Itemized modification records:
BEGIN
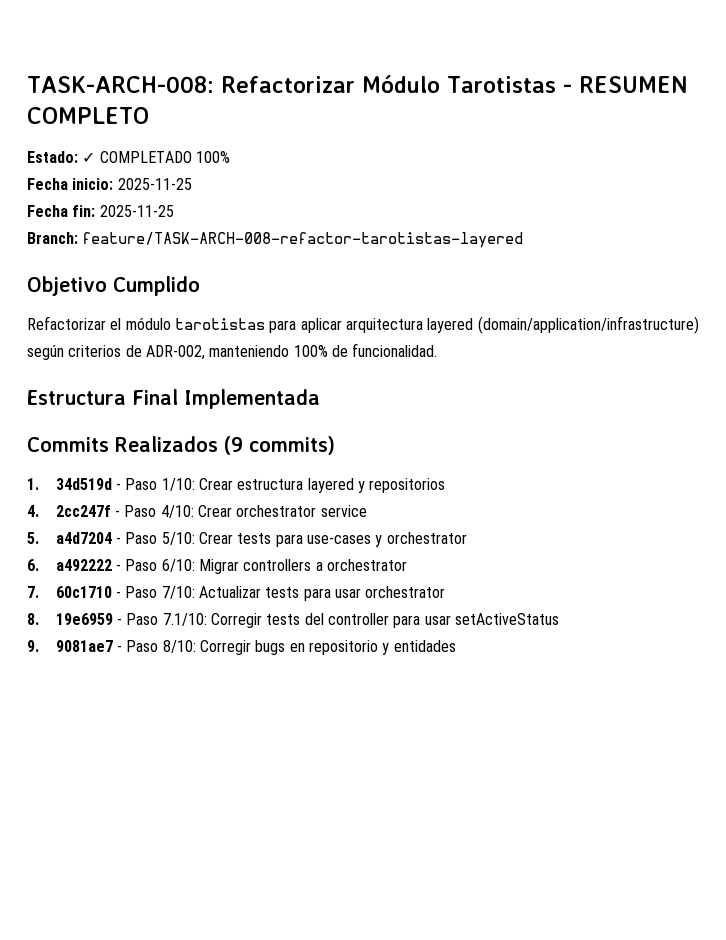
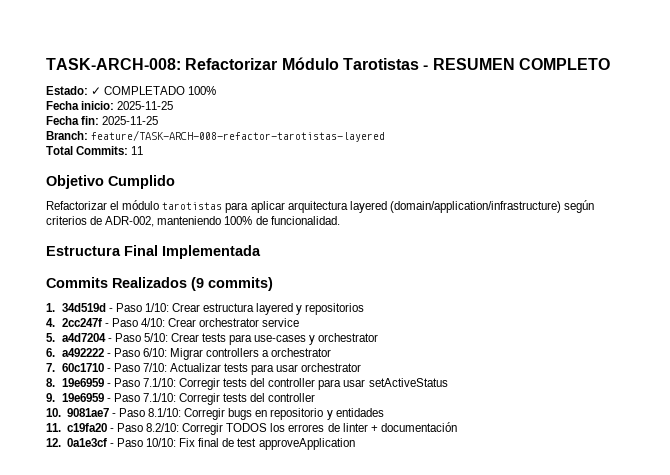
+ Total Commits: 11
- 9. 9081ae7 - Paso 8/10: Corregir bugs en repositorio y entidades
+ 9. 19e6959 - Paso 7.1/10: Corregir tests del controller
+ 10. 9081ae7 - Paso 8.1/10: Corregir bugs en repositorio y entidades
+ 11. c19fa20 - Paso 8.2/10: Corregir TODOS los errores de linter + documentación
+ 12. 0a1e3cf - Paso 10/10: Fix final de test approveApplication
END
WHAT IS REQUIRED: Retype the records in full, exactly as given, and omit the pictures.

SOLUTION FOR THIS TASK:
+ Total Commits: 11
- 9. 9081ae7 - Paso 8/10: Corregir bugs en repositorio y entidades
+ 9. 19e6959 - Paso 7.1/10: Corregir tests del controller
+ 10. 9081ae7 - Paso 8.1/10: Corregir bugs en repositorio y entidades
+ 11. c19fa20 - Paso 8.2/10: Corregir TODOS los errores de linter + documentación
+ 12. 0a1e3cf - Paso 10/10: Fix final de test approveApplication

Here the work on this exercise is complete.